From Data to Dining Delight

MSAI students teamed up with students from Northwestern's MBAi program to tackle a fast-food customer-satisfaction challenge for industry partner Ipsos.

In the fast-paced world of quick-service restaurants, customer satisfaction can make or break a brand. But how does a restaurant executive measure something as intangible as a diner’s contentment?

Market research company Ipsos posed that challenge to a student team for the capstone project in Northwestern Engineering's Master of Science in Artificial Intelligence (MSAI) program and Northwestern's MBAi program — a joint-degree program offered between Northwestern's Kellogg School of Management and the McCormick School of Engineering.

For Nathan Adamson (MBAi '24), Victoria Lever (MBAi '24), Xin Li (MSAI '24), Yijie Li (MSAI '24), and Aaryansh Sahay (MSAI '24), this industry challenge tested their ability to blend cutting-edge AI with sharp business acumen, bridging the gap between the MSAI and MBAi programs.

Ipsos provided the students with a project exploring key drivers of satisfaction and strategies for retaining and acquiring customers for quick service restaurants.

The team dove into a dataset of answers to 40 questions about customer experiences at quick-service restaurants. Their challenge was to distill these answers into meaningful insights for Ipsos and its clients.

To do that, the team created six different clusters from the huge number of responses.

This data reduction allowed the team to perform causal analysis, identifying key factors influencing overall satisfaction.

But the real challenge lay in translating those statistical findings into actionable business insights.

“We would take these results and then transform them into a message for the client that was really valuable and really actionable,” Adamson said. “That’s where that intersection of business and artificial intelligence came into play.”

The project highlighted the unique strengths each program brings to business challenges. MSAI students provided more technical expertise, while MBAi students focused on business applications and client communication.

Students from each program said they benefited from seeing the perspective of their other team members.

“When you are in that technical bubble, you can lose the farsighted, long view of the entire project,” Sahay said. “The project was not about maximizing accuracy or using a state-of-the-art model. It was about getting more customers to stay with your brand.”

For Lever, the experience underscored the importance of interdisciplinary collaboration. She said it helped her relate better to more technically minded teammates.

This was the second time Ipsos partnered with the MSAI and MBAi programs for a capstone project.
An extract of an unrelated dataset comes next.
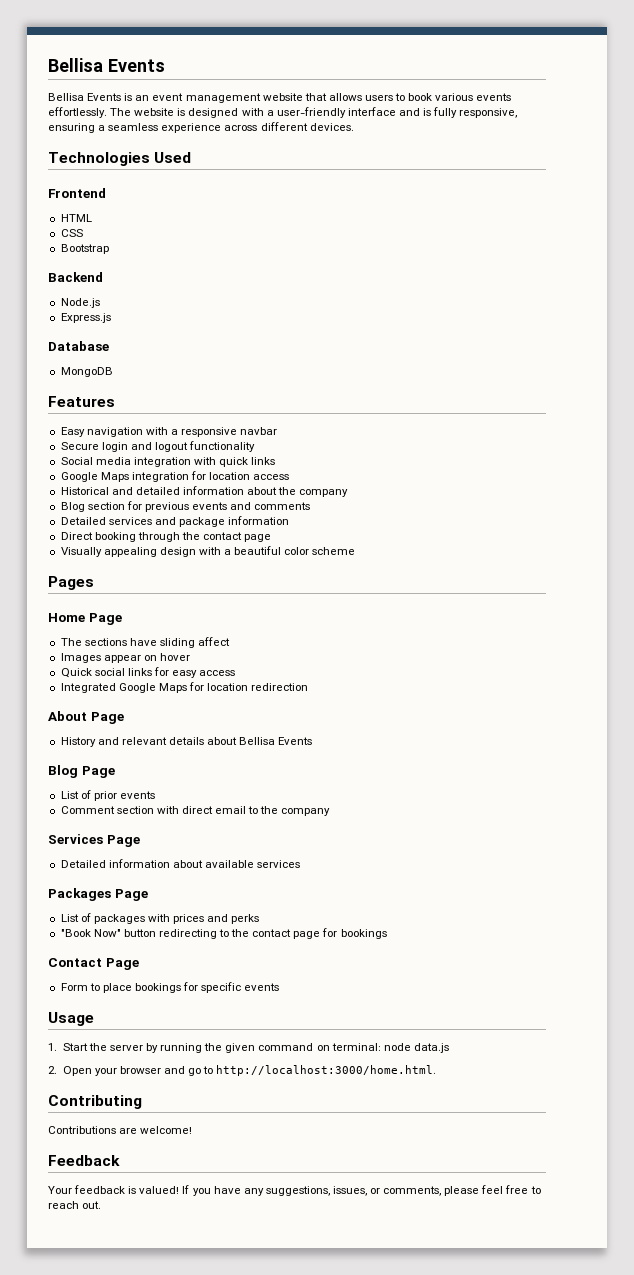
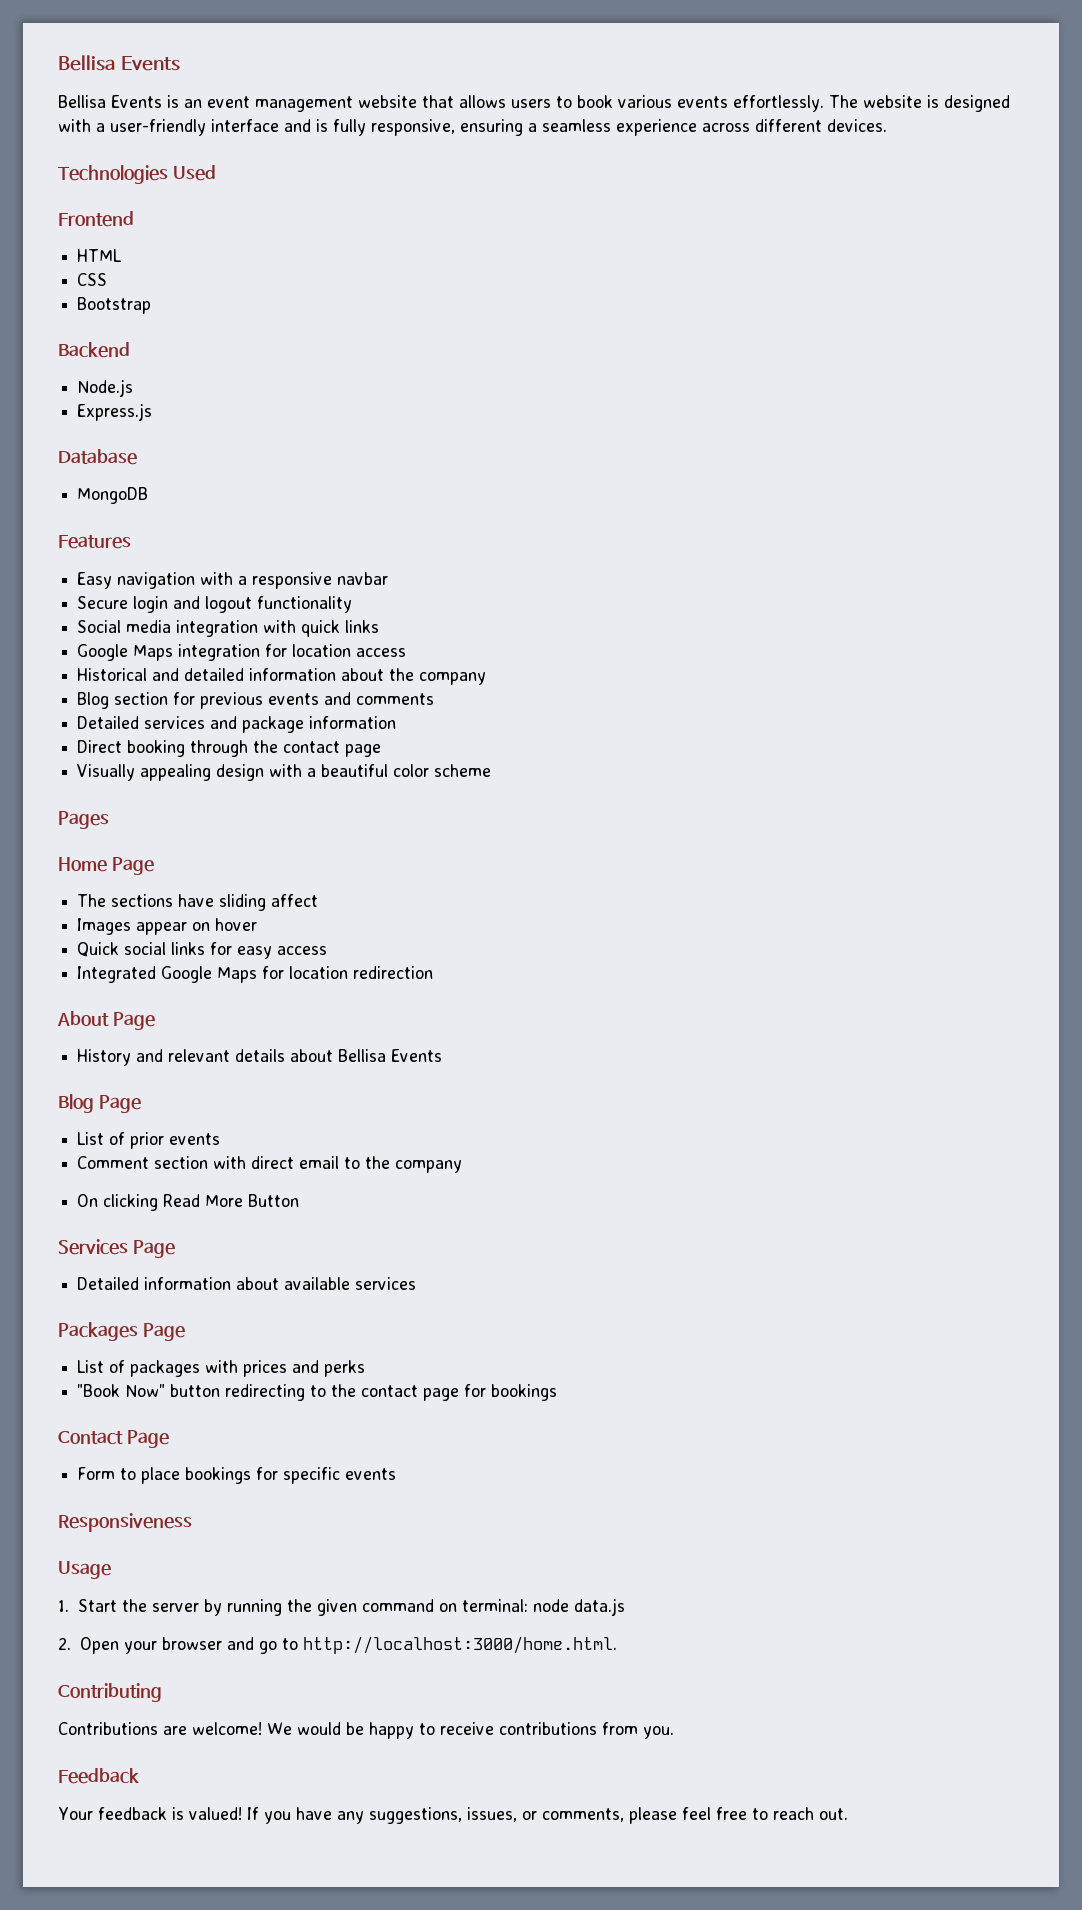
+ On clicking Read More Button
+ Responsiveness
+ We would be happy to receive contributions from you.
Sarah Logman, senior vice president for experience analytics and innovation at Ipsos, was impressed with the results.

“The students delivered a fantastic report that spurred ideas for how we can freshen up our approach at Ipsos,” Logman said. “It was very close to a client-ready presentation in that it focused on the business implementation of the results and what it meant for the client rather than just what the model produced.”

As the students wrapped up their presentation, they realized their respective programs taught them more than just technical skills. They now have the skills to narrow the divide between data science and business strategy, a crucial ability as industries become more AI-driven.

Sahay said the project taught him the importance of balance between technical excellence and business applicability.

“We learned to think beyond the code and consider the practical implications of our work,” he said. “This experience has fundamentally changed how I approach data science problems, making me a more well-rounded professional.”

Logman said the collaborative capstone makes graduates of both the MSAI and MBAi programs infinitely employable in today’s business world.

She said she saw in the MSAI and MBAi students something she pushes with her own team at Ipsos.

“It’s extremely valuable to learn the need to have business context feed the analytical work,” she said. “This is a critical skill I emphasize to my own data science teams and any up-and-coming data scientist that I come across.”